Comments: This paper presents an MIL-based model for multi-level aspect estimation and leverages the estimation for aspect-controllable summarization. The model is effective and it could provide some explanation for its final summary.

============================================================================
                            REVIEWER #1
============================================================================

What is this paper about, what contributions does it make, and what are the main strengths and weaknesses?
---------------------------------------------------------------------------
This paper proposes a new method, AceSum, to generate abstractive opinion summaries based on aspect queries. In terms of the model design, there are two main contributions. The first is MIL based document aspect estimator. The second is to add aspect controller in sequence to sequence opinion summary generation. The main strength of the paper is that AceSum can generate opinion summaries based on multiple aspect queries even though the aspects are pre-defined and have to come with seed words.
---------------------------------------------------------------------------


Reasons to accept
---------------------------------------------------------------------------
AceSum can generate opinion summaries based on multiple aspect queries which has not been addressed in previous works. The scores of the model is much better than other models combined with a certain heuristics. (Table 4)
---------------------------------------------------------------------------


Reasons to reject
---------------------------------------------------------------------------
Some of the model details are hard to read. For example, what are * in eq3 and . in eq4?  Another example is line 455. It is not clear how they are ranked making the experiment result hard to reproduce. Overall presentation of the content could be improved.
---------------------------------------------------------------------------


Questions for the Author(s)
---------------------------------------------------------------------------
* In Sec 3.3, what is the input to the sequence-to-sequence model. According to Eq 8, 9, 10, it seems that z is the only input. Where is X?
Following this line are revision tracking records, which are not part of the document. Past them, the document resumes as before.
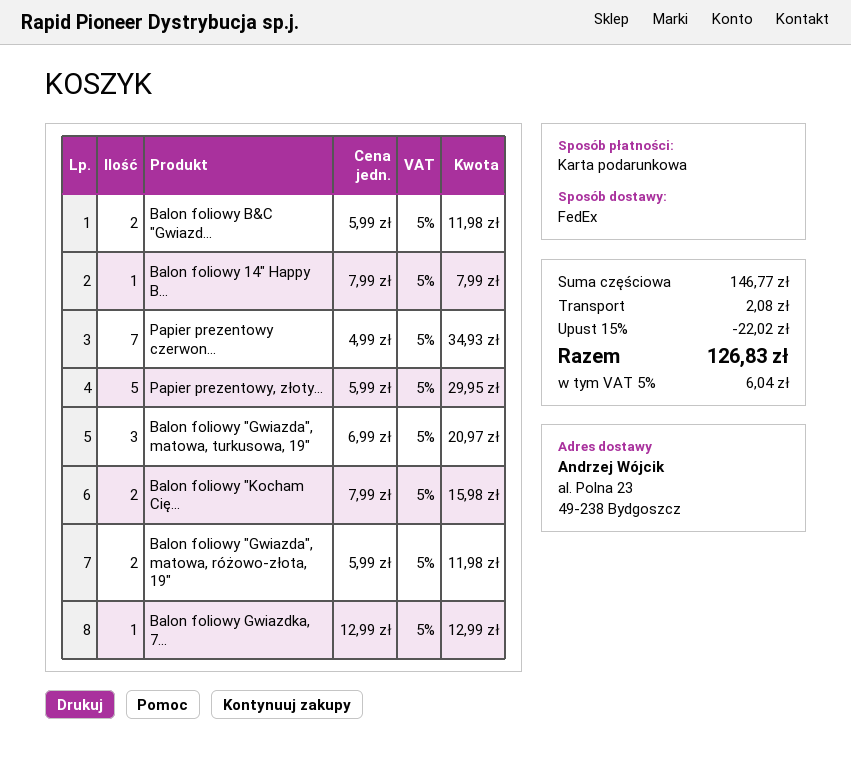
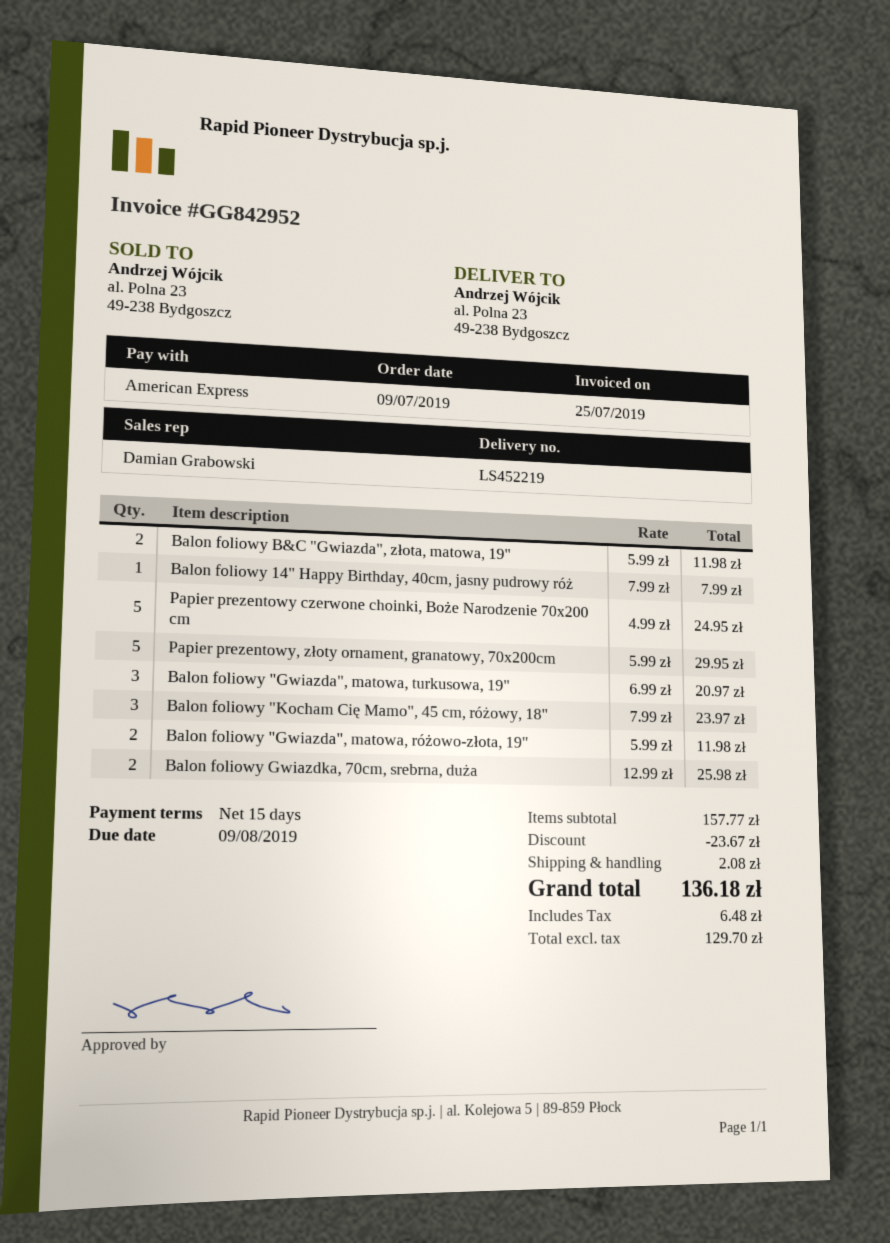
payment method: gift card -> American Express
Papier prezentowy czerwon...: 7 x 4.99 = 34.93 -> 5 x 4.99 = 24.95
Balon foliowy "Kocham Cię...: 2 x 7.99 = 15.98 -> 3 x 7.99 = 23.97
Balon foliowy Gwiazdka, 7...: 1 x 12.99 = 12.99 -> 2 x 12.99 = 25.98
subtotal: 146.77 -> 157.77
discount: 22.02 -> 23.67
tax: 6.04 -> 6.48
total: 126.83 -> 136.18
* In Table 5, AceSum and T5-similar is compared. What are the main difference between them?
---------------------------------------------------------------------------


---------------------------------------------------------------------------
Reviewer's Scores
---------------------------------------------------------------------------
                         Reproducibility: 3
                        Ethical Concerns: No
     Overall Recommendation - Long Paper: 3.5


============================================================================
                            REVIEWER #2
============================================================================

What is this paper about, what contributions does it make, and what are the main strengths and weaknesses?
---------------------------------------------------------------------------
This paper proposes an approach for generating aspect-oriented summaries, such as location and room of a hotel, with aspect queries. This method creates a synthetic training dataset of (review, summary) pairs enriched with aspect controllers trained from silver training data created from keyword matching. The synthetic data is used for fine-tuning a pretrained model. The fine-tuned model generates aspect-specific summaries by modifying the aspect controllers. This paper also developed an extended OPOSAM by adding aspect-specific opinion summaries to the original OPOSUM data set for the evaluation. Experiments on SPACE and extended OPOSUM show that the method outperforms the previous state of the art methods.
---------------------------------------------------------------------------


Reasons to accept
---------------------------------------------------------------------------
The paper proposed a new abstractive summarization method for generating aspect-specific opinion summaries. The proposed method consists of a training method of aspect controllers from automatically generated sliver training data and a synthetic dataset creation method for aspect-specific text summarization.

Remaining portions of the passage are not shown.